A Fast Algorithm for the Real-Valued Combinatorial Pure Exploration of Multi-Armed Bandit
Shintaro Nakamura, Masashi Sugiyama
TL;DR
This work addresses real-valued combinatorial pure exploration when the action set is polynomial in the number of arms (R-CPE-MAB) by casting it as a transductive linear bandit problem and introducing CombGapE, a gap-based exploration algorithm.
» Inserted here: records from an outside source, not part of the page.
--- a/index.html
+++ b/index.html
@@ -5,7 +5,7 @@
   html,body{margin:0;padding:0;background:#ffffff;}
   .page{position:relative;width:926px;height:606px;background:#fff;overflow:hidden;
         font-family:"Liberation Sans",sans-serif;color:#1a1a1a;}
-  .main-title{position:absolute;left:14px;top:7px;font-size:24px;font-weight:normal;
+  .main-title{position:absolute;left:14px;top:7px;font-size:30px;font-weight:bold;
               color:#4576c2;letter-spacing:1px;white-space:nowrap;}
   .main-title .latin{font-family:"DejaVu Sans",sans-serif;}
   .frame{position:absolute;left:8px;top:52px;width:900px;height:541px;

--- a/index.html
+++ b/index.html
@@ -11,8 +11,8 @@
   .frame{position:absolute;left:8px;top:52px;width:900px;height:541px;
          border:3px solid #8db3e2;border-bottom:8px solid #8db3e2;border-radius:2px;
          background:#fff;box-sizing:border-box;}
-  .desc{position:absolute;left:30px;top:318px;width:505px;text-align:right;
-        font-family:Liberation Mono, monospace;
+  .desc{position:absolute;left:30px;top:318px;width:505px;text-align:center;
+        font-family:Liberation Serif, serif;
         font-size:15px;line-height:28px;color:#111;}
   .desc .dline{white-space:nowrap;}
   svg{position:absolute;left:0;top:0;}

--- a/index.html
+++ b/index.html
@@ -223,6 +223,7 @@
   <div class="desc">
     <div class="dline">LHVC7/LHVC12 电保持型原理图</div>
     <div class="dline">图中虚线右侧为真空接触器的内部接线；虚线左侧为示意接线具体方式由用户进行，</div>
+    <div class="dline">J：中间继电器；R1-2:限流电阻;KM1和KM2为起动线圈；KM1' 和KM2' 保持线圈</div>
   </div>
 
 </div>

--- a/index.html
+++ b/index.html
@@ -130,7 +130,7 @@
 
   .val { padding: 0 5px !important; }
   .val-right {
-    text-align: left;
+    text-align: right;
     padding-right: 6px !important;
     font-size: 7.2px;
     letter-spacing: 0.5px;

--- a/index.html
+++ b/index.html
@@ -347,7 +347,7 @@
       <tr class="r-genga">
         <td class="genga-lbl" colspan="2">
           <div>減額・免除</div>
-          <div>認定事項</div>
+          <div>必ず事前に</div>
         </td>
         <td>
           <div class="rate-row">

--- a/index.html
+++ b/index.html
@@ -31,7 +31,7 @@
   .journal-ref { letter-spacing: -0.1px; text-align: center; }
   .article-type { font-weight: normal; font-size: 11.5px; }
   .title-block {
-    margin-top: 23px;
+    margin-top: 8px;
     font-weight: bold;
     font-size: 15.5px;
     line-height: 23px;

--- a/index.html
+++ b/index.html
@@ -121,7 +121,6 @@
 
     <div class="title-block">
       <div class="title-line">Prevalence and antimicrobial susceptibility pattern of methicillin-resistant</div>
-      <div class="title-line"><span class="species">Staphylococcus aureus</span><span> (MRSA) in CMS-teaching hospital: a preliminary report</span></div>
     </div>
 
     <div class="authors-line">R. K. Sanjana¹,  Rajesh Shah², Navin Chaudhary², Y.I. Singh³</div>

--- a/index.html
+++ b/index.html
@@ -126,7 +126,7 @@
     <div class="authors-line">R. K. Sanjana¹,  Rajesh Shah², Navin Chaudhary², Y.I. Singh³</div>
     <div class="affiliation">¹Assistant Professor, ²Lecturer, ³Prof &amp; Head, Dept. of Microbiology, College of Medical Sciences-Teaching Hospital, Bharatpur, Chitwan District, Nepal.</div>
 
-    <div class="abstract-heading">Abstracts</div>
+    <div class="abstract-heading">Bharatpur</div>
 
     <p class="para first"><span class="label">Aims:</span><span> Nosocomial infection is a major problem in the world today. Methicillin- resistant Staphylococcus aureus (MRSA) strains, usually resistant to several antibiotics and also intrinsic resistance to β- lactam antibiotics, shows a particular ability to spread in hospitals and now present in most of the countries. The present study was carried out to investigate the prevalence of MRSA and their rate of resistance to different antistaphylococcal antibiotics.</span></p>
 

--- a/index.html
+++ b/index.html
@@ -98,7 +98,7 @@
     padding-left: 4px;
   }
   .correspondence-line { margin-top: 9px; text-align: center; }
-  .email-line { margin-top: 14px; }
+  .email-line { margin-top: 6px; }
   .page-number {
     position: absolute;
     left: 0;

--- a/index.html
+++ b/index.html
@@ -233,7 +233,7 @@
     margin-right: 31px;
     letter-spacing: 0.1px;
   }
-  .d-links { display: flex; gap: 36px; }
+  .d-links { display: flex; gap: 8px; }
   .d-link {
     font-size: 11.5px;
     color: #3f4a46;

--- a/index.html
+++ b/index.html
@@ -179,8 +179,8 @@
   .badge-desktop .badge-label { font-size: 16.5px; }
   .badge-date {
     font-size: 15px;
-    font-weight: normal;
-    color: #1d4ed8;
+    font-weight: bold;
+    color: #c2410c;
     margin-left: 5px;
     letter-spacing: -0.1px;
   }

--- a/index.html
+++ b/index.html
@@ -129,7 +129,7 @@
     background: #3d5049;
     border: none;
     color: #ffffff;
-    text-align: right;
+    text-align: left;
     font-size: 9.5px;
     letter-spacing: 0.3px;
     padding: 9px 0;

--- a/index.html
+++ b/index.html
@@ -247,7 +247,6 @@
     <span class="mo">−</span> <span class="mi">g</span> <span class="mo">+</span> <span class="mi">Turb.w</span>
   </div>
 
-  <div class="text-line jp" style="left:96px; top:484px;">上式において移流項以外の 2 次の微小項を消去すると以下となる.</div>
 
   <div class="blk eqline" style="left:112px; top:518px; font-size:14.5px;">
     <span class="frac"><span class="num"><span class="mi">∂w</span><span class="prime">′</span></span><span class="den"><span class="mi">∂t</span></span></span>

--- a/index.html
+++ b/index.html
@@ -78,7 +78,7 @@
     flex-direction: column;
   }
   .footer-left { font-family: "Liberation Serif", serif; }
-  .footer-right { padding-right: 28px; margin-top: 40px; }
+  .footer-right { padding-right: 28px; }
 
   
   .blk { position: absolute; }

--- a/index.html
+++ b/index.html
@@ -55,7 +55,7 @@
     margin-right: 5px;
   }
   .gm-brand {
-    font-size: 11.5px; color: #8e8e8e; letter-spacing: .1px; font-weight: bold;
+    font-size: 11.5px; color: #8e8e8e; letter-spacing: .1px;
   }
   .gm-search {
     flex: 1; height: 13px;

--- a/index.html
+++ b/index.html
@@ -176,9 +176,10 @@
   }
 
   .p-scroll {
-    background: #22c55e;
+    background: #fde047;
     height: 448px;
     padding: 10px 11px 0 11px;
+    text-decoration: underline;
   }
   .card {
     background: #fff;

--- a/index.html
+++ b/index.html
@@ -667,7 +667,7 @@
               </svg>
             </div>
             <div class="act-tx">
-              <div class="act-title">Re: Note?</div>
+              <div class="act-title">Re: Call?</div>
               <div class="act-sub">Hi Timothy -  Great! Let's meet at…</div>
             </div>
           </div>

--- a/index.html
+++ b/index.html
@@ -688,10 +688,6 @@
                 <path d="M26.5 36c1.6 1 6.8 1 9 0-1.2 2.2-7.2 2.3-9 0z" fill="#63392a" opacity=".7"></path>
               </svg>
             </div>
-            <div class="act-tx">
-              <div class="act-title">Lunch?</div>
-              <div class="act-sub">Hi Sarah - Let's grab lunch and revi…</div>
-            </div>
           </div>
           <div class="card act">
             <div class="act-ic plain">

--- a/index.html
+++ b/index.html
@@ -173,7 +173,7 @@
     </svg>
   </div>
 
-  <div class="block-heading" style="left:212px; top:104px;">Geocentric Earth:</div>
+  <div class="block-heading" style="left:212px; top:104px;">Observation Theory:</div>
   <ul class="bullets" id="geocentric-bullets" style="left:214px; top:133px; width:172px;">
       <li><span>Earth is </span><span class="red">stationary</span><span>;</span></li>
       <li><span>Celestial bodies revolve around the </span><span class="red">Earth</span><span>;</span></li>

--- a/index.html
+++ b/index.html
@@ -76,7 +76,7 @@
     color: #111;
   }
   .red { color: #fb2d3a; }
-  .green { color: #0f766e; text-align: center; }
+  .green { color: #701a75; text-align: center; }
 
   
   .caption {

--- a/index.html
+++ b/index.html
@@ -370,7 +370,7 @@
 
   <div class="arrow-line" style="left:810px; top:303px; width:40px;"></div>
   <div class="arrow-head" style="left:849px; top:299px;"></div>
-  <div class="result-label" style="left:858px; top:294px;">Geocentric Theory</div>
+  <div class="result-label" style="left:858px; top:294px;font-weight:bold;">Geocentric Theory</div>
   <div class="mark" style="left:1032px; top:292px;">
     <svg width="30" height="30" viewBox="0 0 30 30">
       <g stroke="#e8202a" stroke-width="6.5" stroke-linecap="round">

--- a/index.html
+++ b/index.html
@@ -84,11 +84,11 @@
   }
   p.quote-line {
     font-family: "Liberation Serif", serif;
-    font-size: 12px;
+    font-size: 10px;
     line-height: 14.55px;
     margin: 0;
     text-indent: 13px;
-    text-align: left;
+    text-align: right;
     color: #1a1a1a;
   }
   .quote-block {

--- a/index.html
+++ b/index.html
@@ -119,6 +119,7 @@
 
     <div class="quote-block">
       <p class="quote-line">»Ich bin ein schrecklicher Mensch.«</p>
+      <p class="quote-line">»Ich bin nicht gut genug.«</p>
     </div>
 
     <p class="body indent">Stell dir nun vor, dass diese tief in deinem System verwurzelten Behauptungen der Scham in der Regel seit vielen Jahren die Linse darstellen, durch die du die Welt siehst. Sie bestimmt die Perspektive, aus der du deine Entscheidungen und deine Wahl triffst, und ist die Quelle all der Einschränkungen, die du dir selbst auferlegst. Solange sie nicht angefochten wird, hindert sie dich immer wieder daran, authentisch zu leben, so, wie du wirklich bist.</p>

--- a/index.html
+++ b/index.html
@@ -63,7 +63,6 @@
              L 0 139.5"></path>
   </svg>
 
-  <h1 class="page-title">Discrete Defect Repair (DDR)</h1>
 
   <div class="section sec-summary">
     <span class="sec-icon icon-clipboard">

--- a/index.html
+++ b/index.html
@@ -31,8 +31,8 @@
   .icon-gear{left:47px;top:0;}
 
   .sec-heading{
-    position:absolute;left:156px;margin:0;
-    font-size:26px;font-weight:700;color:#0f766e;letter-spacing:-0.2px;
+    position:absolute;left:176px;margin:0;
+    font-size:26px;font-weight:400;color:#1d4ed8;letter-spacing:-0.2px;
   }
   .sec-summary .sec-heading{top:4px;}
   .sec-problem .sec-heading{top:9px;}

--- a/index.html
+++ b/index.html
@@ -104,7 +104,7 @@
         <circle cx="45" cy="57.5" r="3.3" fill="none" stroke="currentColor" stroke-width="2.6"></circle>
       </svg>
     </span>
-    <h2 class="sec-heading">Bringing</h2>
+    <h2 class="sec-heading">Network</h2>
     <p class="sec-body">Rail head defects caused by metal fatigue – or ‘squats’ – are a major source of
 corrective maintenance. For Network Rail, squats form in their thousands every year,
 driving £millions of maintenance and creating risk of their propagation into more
CombGapE selects two candidate actions and pulls the most informative arm to shrink the confidence bound on their gap, achieving an identification accuracy of at least $1 - \delta$ and a sample complexity that matches the information-theoretic lower bound up to a problem-dependent constant. The authors also derive a tight confidence-bound framework for arm selection, compare against RAGE, Peace, and GenTS-Explore, and demonstrate superior performance on knapsack-like synthetic tasks and a real-world optimal-transport dataset. The results advance practical pure exploration in linear/combinatorial bandits, enabling efficient real-valued decision-making in structured combinatorial problems under uncertainty.
Abstract
We study the real-valued combinatorial pure exploration problem in the stochastic multi-armed bandit (R-CPE-MAB). We study the case where the size of the action set is polynomial with respect to the number of arms. In such a case, the R-CPE-MAB can be seen as a special case of the so-called transductive linear bandits. We introduce an algorithm named the combinatorial gap-based exploration (CombGapE) algorithm, whose sample complexity upper bound matches the lower bound up to a problem-dependent constant factor. We numerically show that the CombGapE algorithm outperforms existing methods significantly in both synthetic and real-world datasets.